• _ABOUT THIS EXERCISE_
Read through the entries below and copy each line where "during" turns up.
·····
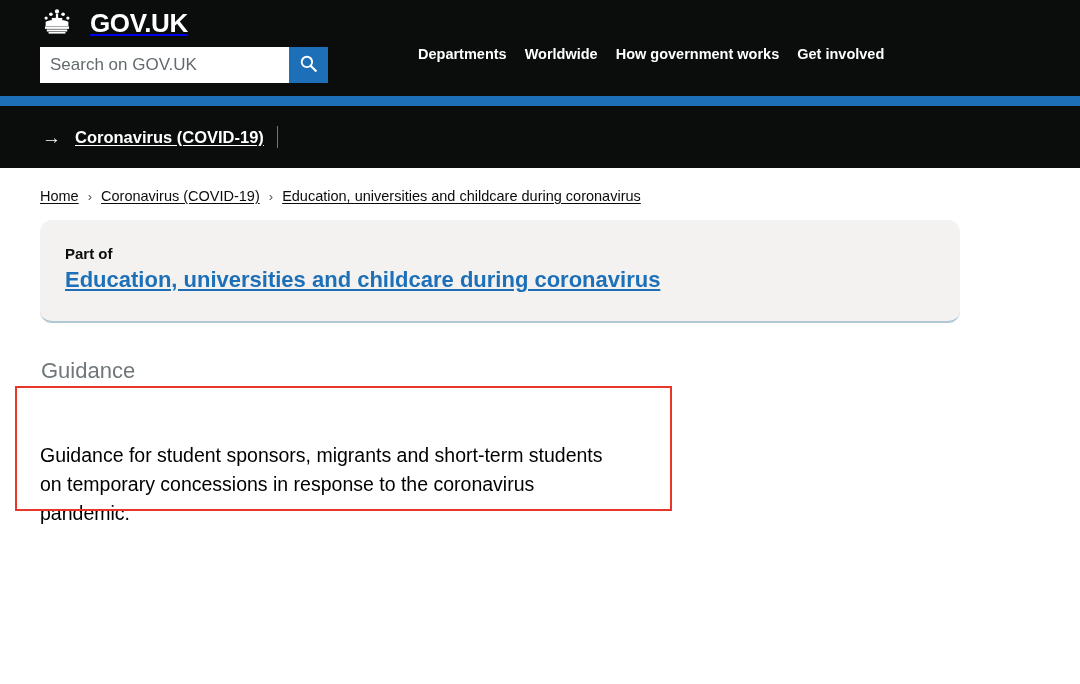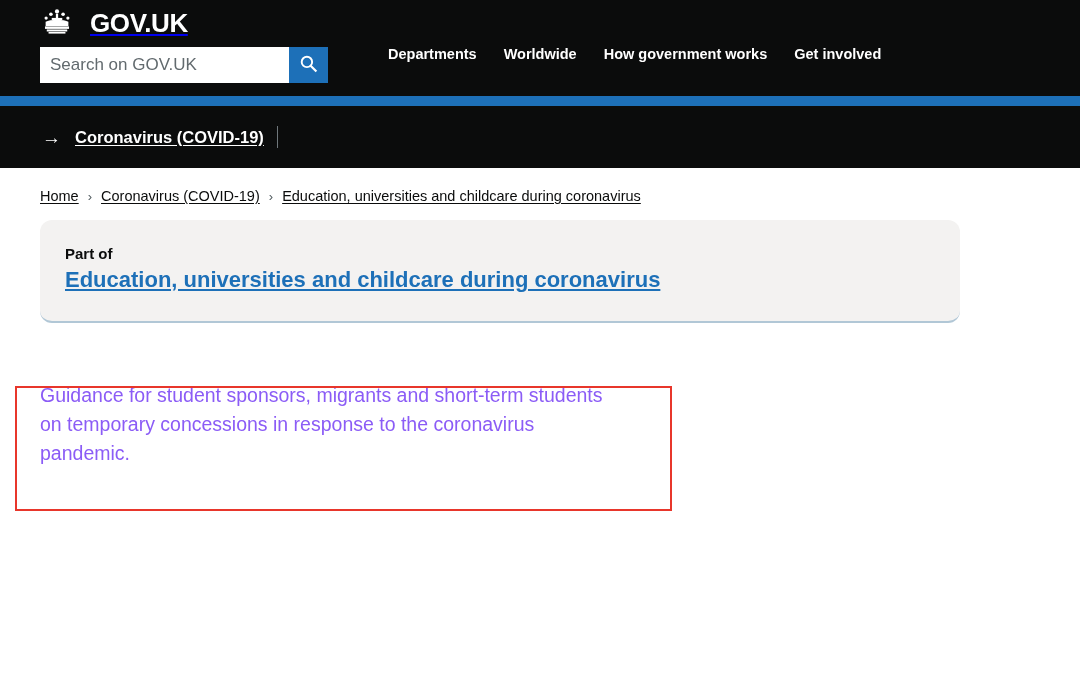--- a/index.html
+++ b/index.html
@@ -72,22 +72,23 @@
     align-items: center;
     justify-content: center;
   }
 
   .nav-col {
     margin-left: 28px;
     padding-top: 36px;
   }
   .nav-line {
     display: flex;
-    gap: 27px;
+    gap: 18px;
     margin-bottom: 3px;
+    margin-left: 30px;
   }
   .nav-link {
     color: #ffffff;
     font-size: 14.5px;
     font-weight: bold;
     text-decoration: none;
     white-space: nowrap;
     line-height: 1.35;
   }
 
@@ -201,21 +202,21 @@
     top: 27px;
     width: 657px;
     height: 125px;
     border: 2px solid #e8362b;
     pointer-events: none;
   }
 
   .lede {
     margin-top: 58px;
     font-size: 19.5px;
-    color: #8b5cf6;
+    color: #000000;
     line-height: 1.48;
     max-width: 580px;
   }
 </style>
 </head>
 <body>
 
 <header class="gov-header">
   <div class="header-inner">
 
@@ -283,18 +284,19 @@
     <span class="crumb-sep">›</span>
     <a class="crumb" href="#">Education, universities and childcare during coronavirus</a>
   </nav>
 
   <section class="part-of-box">
     <div class="part-of-label">Part of</div>
     <a class="part-of-link" href="#">Education, universities and childcare during coronavirus</a>
   </section>
 
   <div class="title-block">
+    <div class="kicker">Guidance</div>
     <div class="redbox"></div>
   </div>
 
   <p class="lede">Guidance for student sponsors, migrants and short-term students on temporary concessions in response to the coronavirus pandemic.</p>
 
 </main>
 
 </body></html>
·····
• _RESULT FOR THIS EXERCISE_
     <a class="crumb" href="#">Education, universities and childcare during coronavirus</a>
     <a class="part-of-link" href="#">Education, universities and childcare during coronavirus</a>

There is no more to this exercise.